SH: I think it gives students a sense of accomplishment to be able to complete a research project from start to finish in two weeks. It’s a culminating project, pulling from all they have learned over the prior eight weeks of the course about how to do research, write a research paper, and give a talk. My experience is that they are excited to finally sit down and write their own paper on the discoveries they have made. All the preparation they have had for that moment unleashes a sense of independence and accomplishment that is great to see as a professor.
NS: In what ways do students help each other on the final project?
SH: They can work in groups of up to three (some do work alone though) and they help each other with all aspects of the project from writing the proposal to collecting data to analyzing their data to reading each other’s work.
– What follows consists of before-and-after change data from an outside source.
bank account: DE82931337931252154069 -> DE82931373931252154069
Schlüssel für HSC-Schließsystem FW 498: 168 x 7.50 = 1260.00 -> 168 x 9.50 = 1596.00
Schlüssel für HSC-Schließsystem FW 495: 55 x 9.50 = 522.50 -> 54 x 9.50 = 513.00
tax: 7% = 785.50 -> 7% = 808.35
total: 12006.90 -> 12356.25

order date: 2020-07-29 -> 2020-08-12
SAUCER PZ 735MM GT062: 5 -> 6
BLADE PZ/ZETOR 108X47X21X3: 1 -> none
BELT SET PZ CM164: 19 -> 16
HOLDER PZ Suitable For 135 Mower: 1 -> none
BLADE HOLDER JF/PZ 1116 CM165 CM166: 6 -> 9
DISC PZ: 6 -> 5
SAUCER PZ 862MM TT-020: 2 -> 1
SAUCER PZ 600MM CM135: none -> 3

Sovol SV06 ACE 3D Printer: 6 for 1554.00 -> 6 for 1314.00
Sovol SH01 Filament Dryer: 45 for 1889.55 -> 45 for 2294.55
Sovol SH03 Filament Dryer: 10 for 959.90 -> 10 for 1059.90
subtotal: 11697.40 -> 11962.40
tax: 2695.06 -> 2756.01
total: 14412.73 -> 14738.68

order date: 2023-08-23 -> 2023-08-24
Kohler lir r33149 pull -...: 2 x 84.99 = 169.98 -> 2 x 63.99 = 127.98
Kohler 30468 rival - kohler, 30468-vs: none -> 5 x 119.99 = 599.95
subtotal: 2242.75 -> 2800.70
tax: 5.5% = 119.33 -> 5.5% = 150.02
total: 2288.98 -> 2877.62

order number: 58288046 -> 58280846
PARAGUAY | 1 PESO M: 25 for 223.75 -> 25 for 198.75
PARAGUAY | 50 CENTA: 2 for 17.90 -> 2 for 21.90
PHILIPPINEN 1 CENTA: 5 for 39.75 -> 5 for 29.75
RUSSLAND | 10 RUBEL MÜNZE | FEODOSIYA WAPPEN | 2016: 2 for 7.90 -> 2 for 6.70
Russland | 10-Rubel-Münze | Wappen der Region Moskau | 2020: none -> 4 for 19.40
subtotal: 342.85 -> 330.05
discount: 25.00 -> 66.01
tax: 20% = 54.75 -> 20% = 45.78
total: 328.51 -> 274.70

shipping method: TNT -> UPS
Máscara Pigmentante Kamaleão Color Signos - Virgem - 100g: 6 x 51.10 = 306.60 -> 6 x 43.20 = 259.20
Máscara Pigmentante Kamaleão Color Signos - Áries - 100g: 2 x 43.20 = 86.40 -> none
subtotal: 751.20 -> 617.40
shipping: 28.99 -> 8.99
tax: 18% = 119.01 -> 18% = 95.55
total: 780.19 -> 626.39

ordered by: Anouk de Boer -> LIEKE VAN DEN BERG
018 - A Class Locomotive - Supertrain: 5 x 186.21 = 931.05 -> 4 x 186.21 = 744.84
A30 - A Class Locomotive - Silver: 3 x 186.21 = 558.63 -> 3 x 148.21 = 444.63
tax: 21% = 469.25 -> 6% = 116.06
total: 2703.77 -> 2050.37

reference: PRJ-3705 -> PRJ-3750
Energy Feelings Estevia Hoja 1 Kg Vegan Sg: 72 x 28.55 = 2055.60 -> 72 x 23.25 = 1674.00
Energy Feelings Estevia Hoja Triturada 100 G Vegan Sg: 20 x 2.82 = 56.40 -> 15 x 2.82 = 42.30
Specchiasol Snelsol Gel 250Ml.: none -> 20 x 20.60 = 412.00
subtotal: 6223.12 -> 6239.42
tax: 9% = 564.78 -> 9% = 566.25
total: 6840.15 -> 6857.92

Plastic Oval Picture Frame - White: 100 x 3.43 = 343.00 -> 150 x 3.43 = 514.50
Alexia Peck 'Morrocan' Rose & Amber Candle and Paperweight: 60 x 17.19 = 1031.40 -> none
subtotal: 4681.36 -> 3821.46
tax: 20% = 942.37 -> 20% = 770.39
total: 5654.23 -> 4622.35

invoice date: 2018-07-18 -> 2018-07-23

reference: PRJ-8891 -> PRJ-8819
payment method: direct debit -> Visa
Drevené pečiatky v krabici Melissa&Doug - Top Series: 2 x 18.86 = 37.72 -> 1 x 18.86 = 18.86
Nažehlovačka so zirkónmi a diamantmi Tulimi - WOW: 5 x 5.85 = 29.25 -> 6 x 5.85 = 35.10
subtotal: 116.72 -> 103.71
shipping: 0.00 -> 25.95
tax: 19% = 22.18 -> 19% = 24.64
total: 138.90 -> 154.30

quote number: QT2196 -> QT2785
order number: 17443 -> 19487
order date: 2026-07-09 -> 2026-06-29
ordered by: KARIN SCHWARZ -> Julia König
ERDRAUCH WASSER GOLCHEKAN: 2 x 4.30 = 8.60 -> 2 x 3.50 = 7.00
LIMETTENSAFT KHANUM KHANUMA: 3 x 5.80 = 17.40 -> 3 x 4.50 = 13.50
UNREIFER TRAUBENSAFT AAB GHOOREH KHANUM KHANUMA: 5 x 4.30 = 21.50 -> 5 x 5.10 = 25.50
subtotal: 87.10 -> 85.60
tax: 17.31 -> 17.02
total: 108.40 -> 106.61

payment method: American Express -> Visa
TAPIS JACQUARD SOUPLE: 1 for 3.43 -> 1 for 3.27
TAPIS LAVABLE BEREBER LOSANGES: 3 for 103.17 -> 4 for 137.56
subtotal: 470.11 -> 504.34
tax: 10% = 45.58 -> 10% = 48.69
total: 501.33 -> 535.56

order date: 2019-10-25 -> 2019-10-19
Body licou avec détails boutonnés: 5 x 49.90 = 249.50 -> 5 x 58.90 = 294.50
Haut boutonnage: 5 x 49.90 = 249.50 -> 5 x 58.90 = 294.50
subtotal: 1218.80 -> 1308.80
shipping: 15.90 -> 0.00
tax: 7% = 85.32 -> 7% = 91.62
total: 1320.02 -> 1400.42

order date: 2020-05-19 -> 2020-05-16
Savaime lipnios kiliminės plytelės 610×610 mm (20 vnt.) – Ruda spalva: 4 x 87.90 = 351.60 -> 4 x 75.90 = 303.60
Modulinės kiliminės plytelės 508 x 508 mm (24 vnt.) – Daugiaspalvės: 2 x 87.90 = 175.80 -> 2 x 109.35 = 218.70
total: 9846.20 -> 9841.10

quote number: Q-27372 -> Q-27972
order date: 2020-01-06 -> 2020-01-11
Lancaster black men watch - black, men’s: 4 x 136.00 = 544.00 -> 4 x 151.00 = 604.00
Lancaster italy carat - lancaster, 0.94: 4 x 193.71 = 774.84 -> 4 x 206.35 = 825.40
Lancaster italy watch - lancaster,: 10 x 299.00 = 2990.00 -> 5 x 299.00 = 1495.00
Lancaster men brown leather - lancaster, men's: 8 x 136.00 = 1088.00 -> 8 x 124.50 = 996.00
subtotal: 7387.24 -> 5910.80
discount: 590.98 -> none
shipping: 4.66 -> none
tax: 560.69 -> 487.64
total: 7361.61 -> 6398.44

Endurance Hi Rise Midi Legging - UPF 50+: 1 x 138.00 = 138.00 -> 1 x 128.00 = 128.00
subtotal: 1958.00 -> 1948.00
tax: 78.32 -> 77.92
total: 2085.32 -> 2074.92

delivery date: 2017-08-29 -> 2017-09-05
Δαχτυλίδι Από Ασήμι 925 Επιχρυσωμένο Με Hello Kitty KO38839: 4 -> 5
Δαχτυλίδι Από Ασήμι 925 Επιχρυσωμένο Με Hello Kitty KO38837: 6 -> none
But they are all responsible for their own papers in the end.
NS: How do you think the genres that aren’t typical in science fields, like the blogs, help students learn the course concepts?
SH: I think it helps them a lot, because they are not pressured by getting the writing right. They are just thinking about communicating something to somebody else.
NS: What do you think is the main advantage of taking the 15-credit marine biology course as opposed to more traditional classes at OSU?
SH: What people have told me is that they benefit from being immersed in marine biology all the time. The students don’t have anything else to think about but this class. The class is also split up into sections, and once a section is done, it’s done. I think students quickly realize that that’s a really good way to learn, because they are not thinking about multiple topics and trying to get many different projects done at the same time.
They also meet so many people at the marine lab. There are many people who work for the state and the federal agencies, so students get to meet people who can help them potentially get a job, further their career, or help with their research. It really benefits the students once they leave OSU.